The drawback of simulation is that the result
is only approximately correct. As n
gets larger, it gets
more accurate, but of course the run time increases as well.
The other approach is to enumerate all pairs of values and
compute the sum and probability of each pair. This is implemented
in Pmf.__add__
:
# class Pmf
def __add__(self, other):
pmf = Pmf()
for v1, p1 in self.Items():
for v2, p2 in other.Items():
pmf.Incr(v1+v2, p1*p2)
return pmf
self is a Pmf, of course; other can be a Pmf or anything
else that provides Items. The result is a new Pmf.
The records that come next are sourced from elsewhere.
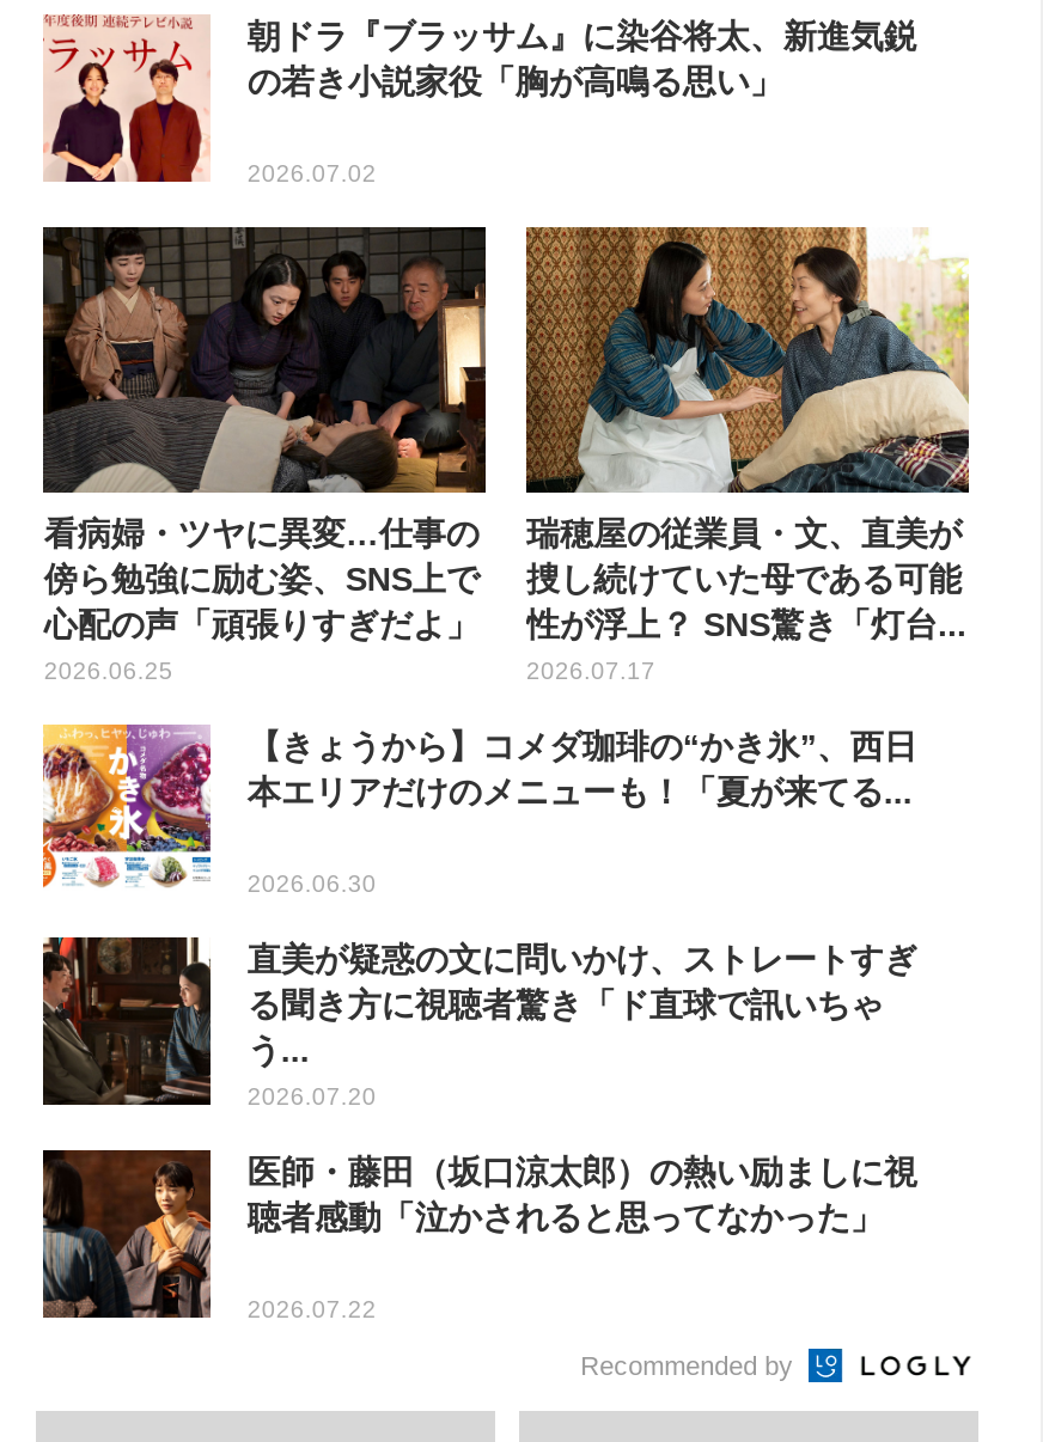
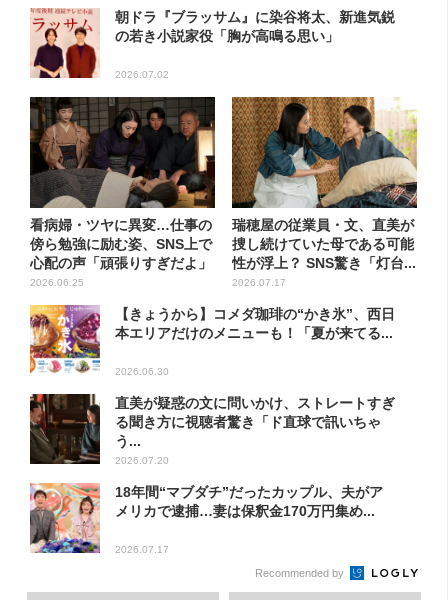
[41,1148,917,1320] [image] | 医師・藤田（坂口涼太郎）の熱い励ましに視 | 聴者感動「泣かされると思ってなかった」 -> [30,482,383,554] [image] | 18年間“マブダチ”だったカップル、夫がア | メリカで逮捕…妻は保釈金170万円集め...
[247,1296,377,1322] 2026.07.22 -> [115,544,169,555] 2026.07.17

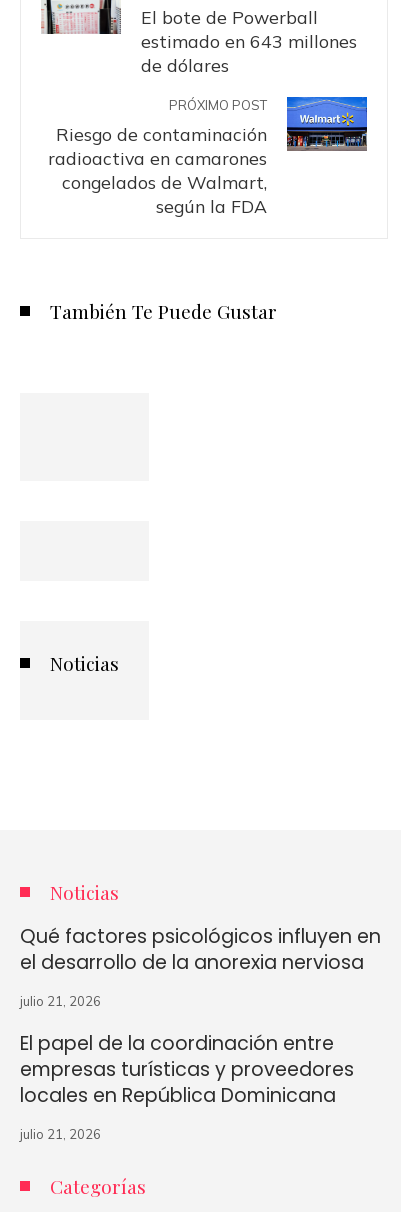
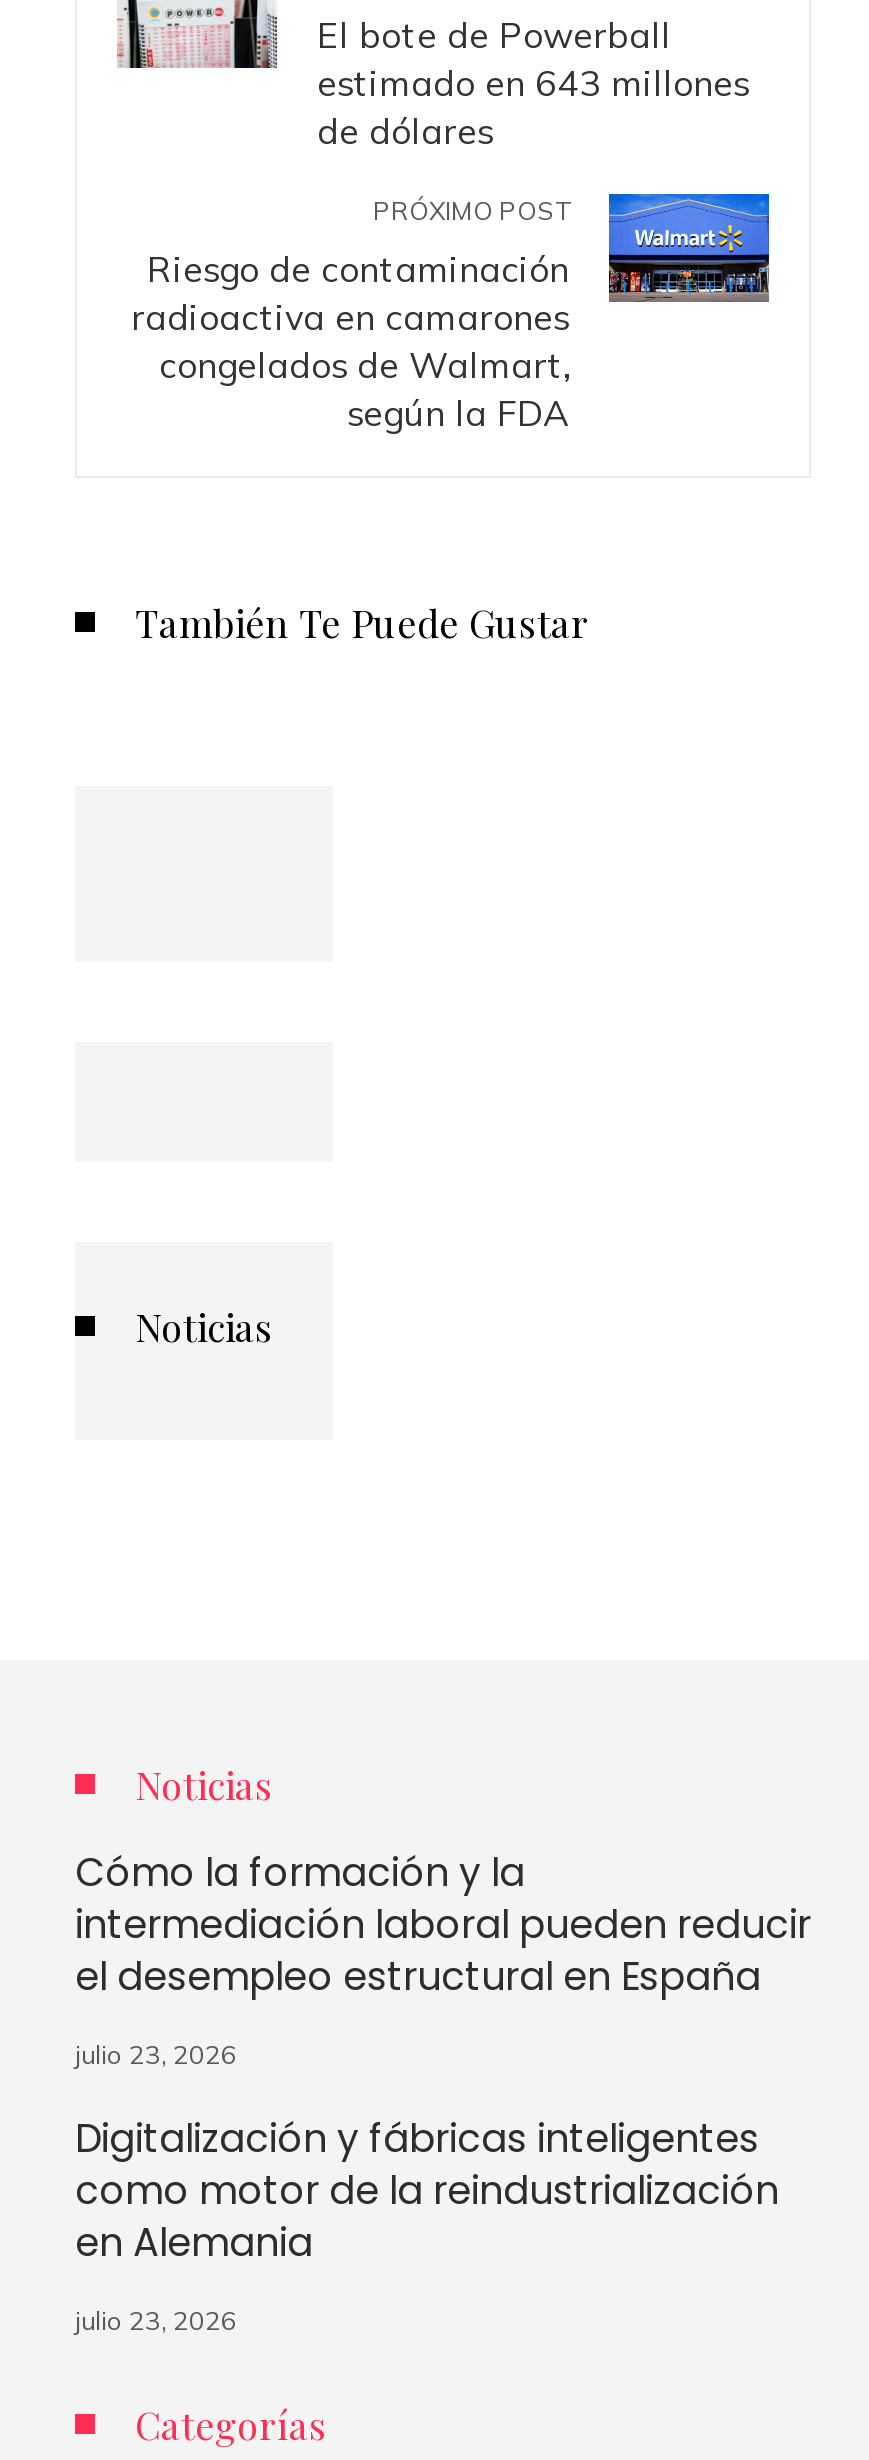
[20,923,381,976] Qué factores psicológicos influyen en | el desarrollo de la anorexia nerviosa -> [75,1846,811,2004] Cómo la formación y la | intermediación laboral pueden reducir | el desempleo estructural en España
[20,993,101,1009] julio 21, 2026 -> [75,2038,237,2070] julio 23, 2026
[20,1030,354,1109] El papel de la coordinación entre | empresas turísticas y proveedores | locales en República Dominicana -> [75,2112,779,2270] Digitalización y fábricas inteligentes | como motor de la reindustrialización | en Alemania
[20,1126,101,1142] julio 21, 2026 -> [75,2304,237,2336] julio 23, 2026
The time to
run __add__
depends on the number of items in self and
other; it is proportional to len(self) * len(other).
And here’s how it’s used:
three_exact = d6 + d6 + d6
When you apply the + operator to a Pmf, Python invokes
__add__
. In this example, __add__
is invoked twice.
Figure 5.1 shows an approximate result generated by simulation and the exact result computed by enumeration.
Pmf.__add__
is based on the assumption that the random
selections from each Pmf are independent. In the example of rolling
several dice, this assumption is pretty good. In other cases, we
would have to extend this method to use conditional probabilities.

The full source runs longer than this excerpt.